A. Gokhale and P. Bajcsy

Indian Institute Of Technology, Kharagpur (India) and NCSA, University of Illinois, Urbana, USA

IS&T/SPIE Electronic Imaging 2011
San Francisco, CA, January 23 - 27, 2011

This work addresses the problem of automatic classification and labeling of 19th- and 20th-century quilts from photographs, which are classified according to the quilt patterns into crazy and non - crazy categories. The motivation of our work is in automated annotation of a large collection of quilt images for research purposes of humanists. The research value of annotations for humanists is in understanding the distinct characteristics of an individual quilt-maker or relevant quilt-making groups in terms of their choices of pattern selection, color choices, layout, and original deviations from traditional patterns. The current annotation method is manual and the assignment is achieved by visual inspection. According to our knowledge, there does not exist currently a clear definition of the level of crazy-ness, nor an automated method for classifying patterns as crazy and non-crazy.

We approach the problem by modeling the level of crazy-ness by the distribution of clusters of color-homogeneous connected image segments of similar shapes. The model is turned into a set of image features that are extracted and represent our model of crazy-ness. The features are input into a supervised classification method, such as the Support Vector Machine (SVM) with the radial basis function kernel and optimized using 10-fold cross validation, used in our work. The classification methodology consists of four steps. In the first step, a color-homogeneous Region/Texel is detected by color based K-means clustering followed by connectivity analysis. This step leads to a cluster of color - homogeneous regions that represent quilt patches with similar colors. The second step uses a divide-and-conquer approach to identify sub-clusters that share similar shape properties such as area and perimeter. For each sub-cluster, statistics of nearest neighbor distances are computed for example, the mean and variance of distances.

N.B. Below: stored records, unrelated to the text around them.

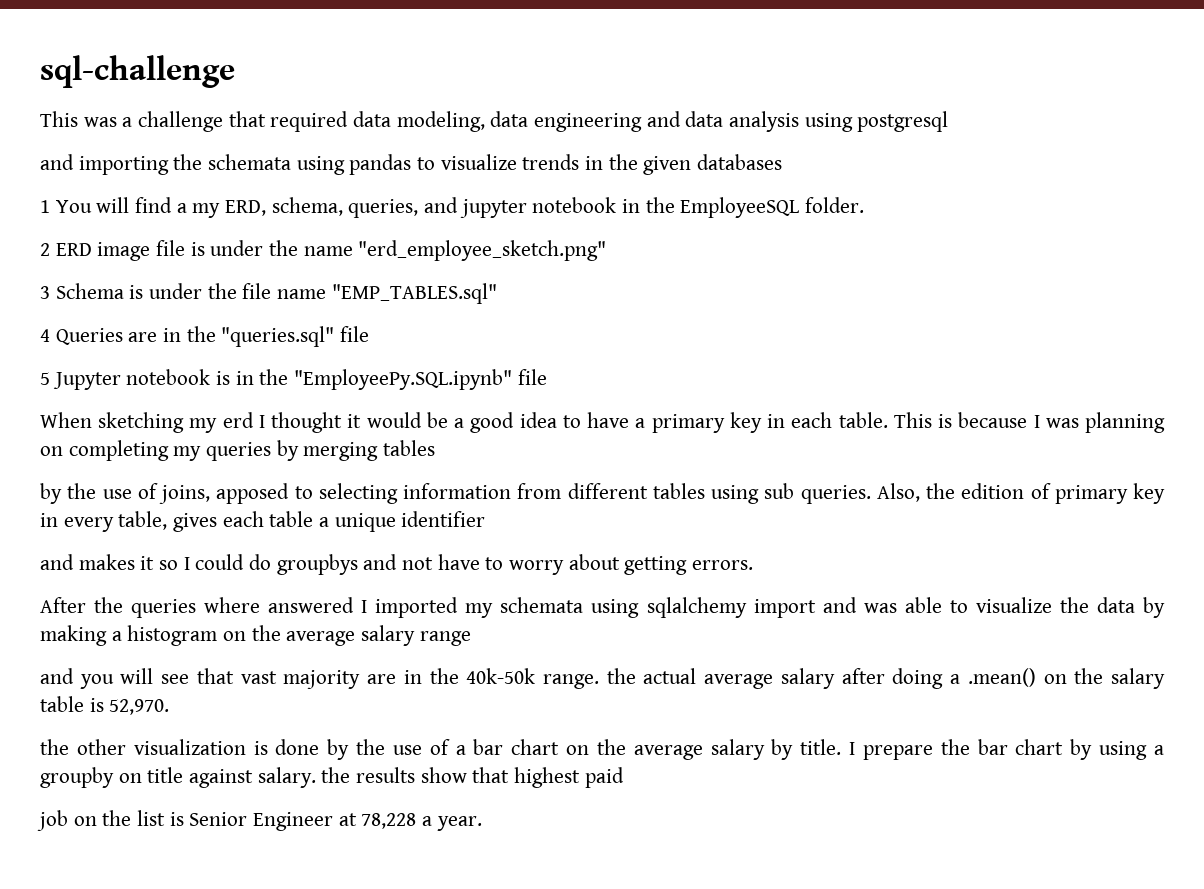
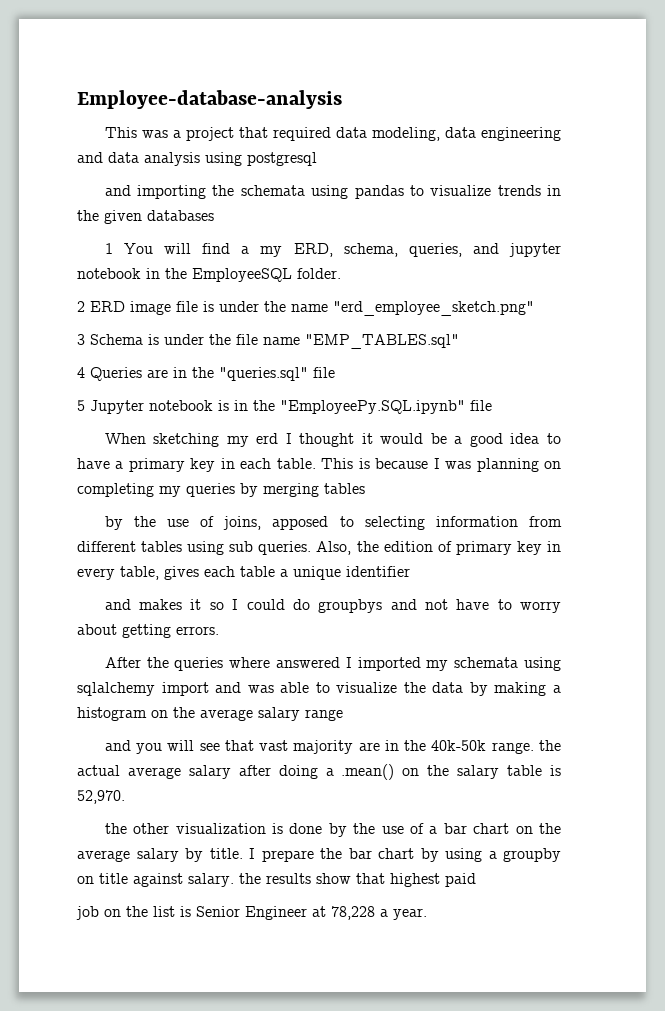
- sql-challenge
+ Employee-database-analysis
- This was a challenge that required data modeling, data engineering and data analysis using postgresql
+ This was a project that required data modeling, data engineering and data analysis using postgresql

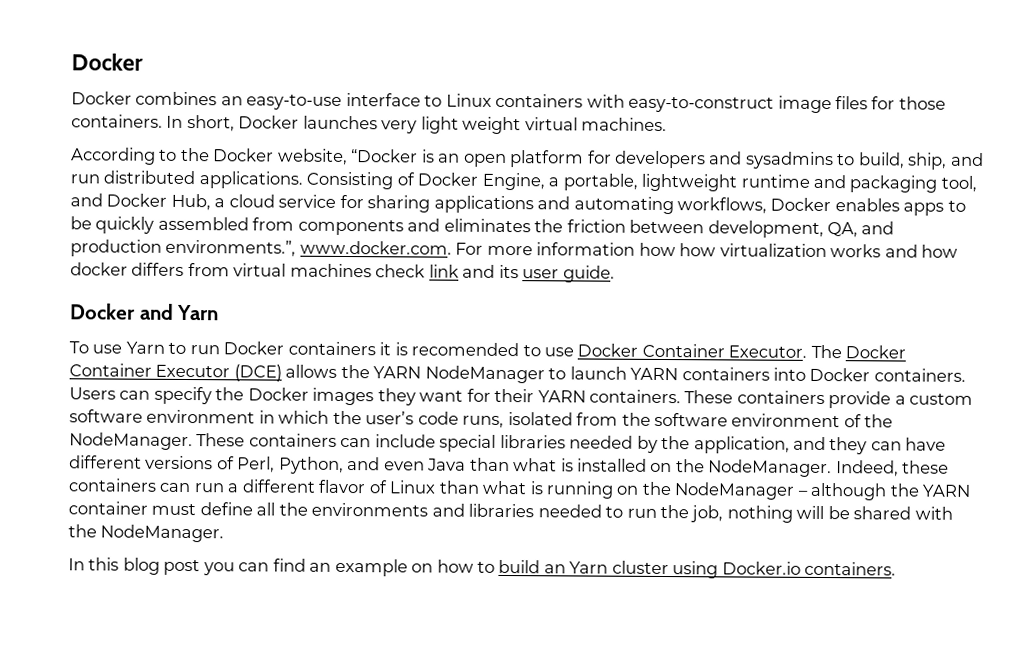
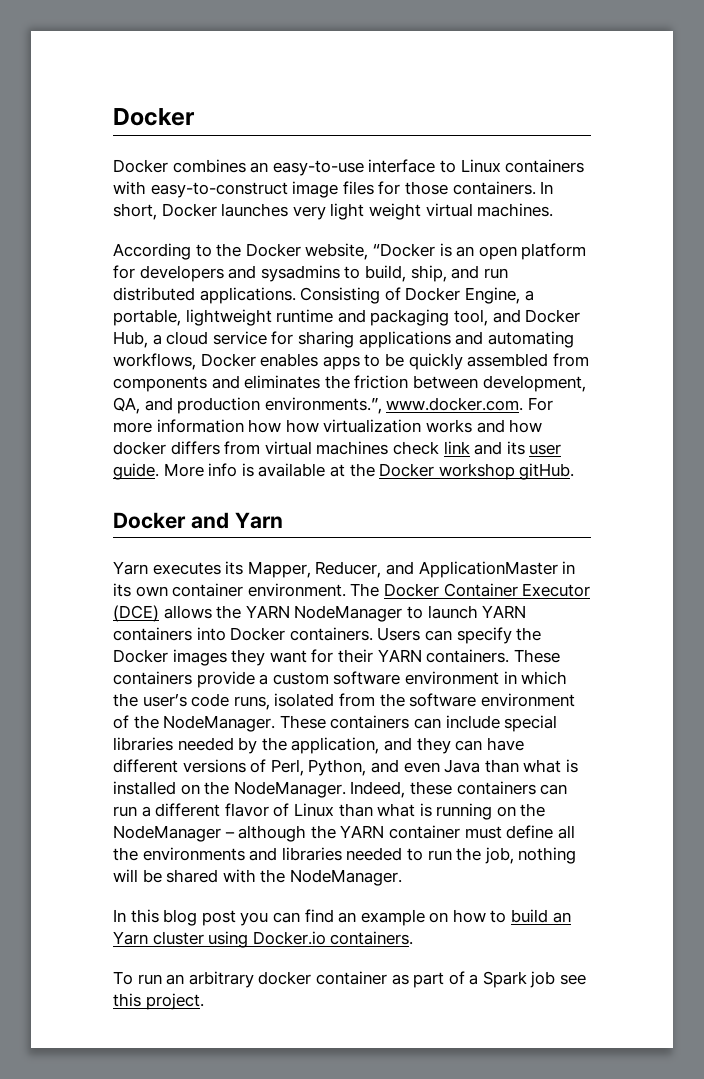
- Consisting of Docker Engine, a portable, lightweight runtime and packaging tool, and Docker Hub, a cloud service for sharing applications and automating workflows, Docker enables apps to be quickly assembled from components and eliminates the friction between development, QA, and production environments.”, www.docker.com. For more information how how virtualization works and how docker differs from virtual machines check link and its user guide.
+ Consisting of Docker Engine, a portable, lightweight runtime and packaging tool, and Docker Hub, a cloud service for sharing applications and automating workflows, Docker enables apps to be quickly assembled from components and eliminates the friction between development, QA, and production environments.”, www.docker.com. For more information how how virtualization works and how docker differs from virtual machines check link and its user guide. More info is available at the Docker workshop gitHub.
  Docker and Yarn
- To use Yarn to run Docker containers it is recomended to use Docker Container Executor.
+ Yarn executes its Mapper, Reducer, and ApplicationMaster in its own container environment.
+ To run an arbitrary docker container as part of a Spark job see this project.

In the third step, a quilt signature per image is formed from parameters including the number of clusters containing a single color-homogeneous Region/Texel, number of clusters containing multiple color-homogeneous Region/Texel, the maximum and average number of color-homogeneous regions per cluster of regions and the minimum variance present in any cluster. Our selection of these parameters is based on the observation that crazy patterns have a small number of color-homogeneous and shape-similar regions in a cluster and a large number of clusters containing only a single region. They also have no symmetry and hence large variance in inter- Region nearest neighbor distance. In contrary, non-crazy patterns will have a small number of clusters and a large number of color homogeneous and shape-similar regions in a cluster. Finally, a Support Vector Machine (SVM) model is trained using labeled quilt images and 10-fold cross validation is used.

We implemented the classification methodology using a combination of Java and Matlab code. The algorithm was applied to 40 quilt images from the MATRIX database at the Michigan State University. We report almost 90 percent classification accuracy over 40 images using SVM and its radial basis function. In the future, we plan on extending the categorical model of crazyness to a continuous function reflecting the level of craziness.